The development landscape looks different today than it did only a few days ago, with most organisations’ entire teams now working from home. The measures implemented to ensure that the NHS can weather the COVID-19 storm are quickly changing how we go about our daily lives and conduct business.

These times present many challenges to the sector, including how we ensure enough homes are delivered to keep the industry moving and to address the housing crisis that the country has faced for many years.

TFA is conducting a survey of clients in respect of the current crisis, establishing the issues most likely affecting their business and to understand how best to pragmatically address them. We will encapsulate this into a briefing to key contacts in Government both at a ministerial and backbench level as well as with officials.

Whilst delay to decision making is likely at the moment, with many local authorities already cancelling or postponing planning committee meetings, developers are still often contractually obliged to meet deadlines for application submissions and are targeted to achieve results to keep their organisations building homes or selling land.

As the Government works with authorities to ensure decision making effectively takes place, particularly where delegated decisions may not be considered appropriate, TFA continues to engage with decision makers promoting the interests of our clients.

Going digital

Pre-application consultation has often included public meetings and gatherings of large numbers of people including workshops, exhibitions, community groups, drop-in events. All are inappropriate and against Government advice.

The solution is undeniably to better harness technology to enable effective engagement to take place. Project websites can become more interactive, Facebook adverts and even Facebook ‘live’ Q&A sessions can create positive debate wrapped up by online questionnaires.

With towns, parishes, stakeholder groups and members the use of tools such as Google Hangouts, Skype and Microsoft Teams will enable large enough groups to convene via video calls where presentations can also be made and discussed. These may also become the way which planning authority and town and parish meetings can continue to take place.

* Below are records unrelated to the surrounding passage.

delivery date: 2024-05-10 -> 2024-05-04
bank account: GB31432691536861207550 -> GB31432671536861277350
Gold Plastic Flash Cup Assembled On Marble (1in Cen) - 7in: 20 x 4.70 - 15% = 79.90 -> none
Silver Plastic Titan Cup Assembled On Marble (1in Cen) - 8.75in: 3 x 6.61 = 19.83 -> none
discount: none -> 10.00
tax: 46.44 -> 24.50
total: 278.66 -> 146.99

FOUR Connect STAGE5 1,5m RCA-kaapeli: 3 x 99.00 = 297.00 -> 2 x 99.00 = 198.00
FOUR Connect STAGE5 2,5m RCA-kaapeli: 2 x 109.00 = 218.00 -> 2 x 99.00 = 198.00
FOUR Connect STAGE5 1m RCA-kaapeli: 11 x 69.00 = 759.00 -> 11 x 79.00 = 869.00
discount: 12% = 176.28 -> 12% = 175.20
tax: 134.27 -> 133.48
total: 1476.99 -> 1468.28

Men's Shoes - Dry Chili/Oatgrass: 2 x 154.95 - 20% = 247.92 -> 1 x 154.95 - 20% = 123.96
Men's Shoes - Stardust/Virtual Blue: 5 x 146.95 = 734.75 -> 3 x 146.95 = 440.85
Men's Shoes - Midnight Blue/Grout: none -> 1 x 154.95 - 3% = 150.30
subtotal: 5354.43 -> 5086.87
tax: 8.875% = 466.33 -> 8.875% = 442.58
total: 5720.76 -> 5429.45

These tools better enable engagement with a wider demography, given that the number of people not online is now quite limited, and these newer technologies allow us to target groups which are often unrepresented during traditional public consultation.

Keeping with the traditional

Of course, some people will not be able to use or access technology and may struggle to use these tools in order to engage in the process.

To mitigate this, leaflets or feedback postcards and hotlines will still be important to enable all to engage in the debate about shaping development in their local areas.

TFA use resourceful printers who, following all guidance and advice issue by HM Government, now use an antimicrobial sealant that kills harmful microorganisms that help to spread bacteria and viruses.

Working with communities

Many authorities have a Statement of Community Involvement that advise how they advocate the industry engages with residents. These are of course a guide and not-adhering to these guidelines cannot in itself create a reason for refusal, although members in local planning authorities do consider that undertaking robust consultation is essential.

In these challenging times, TFA considers that the wheels of the planning process can continue to turn and that those who work to ensure they promote the most effective engagement campaign are more likely to win the favour of communities and their elected representatives.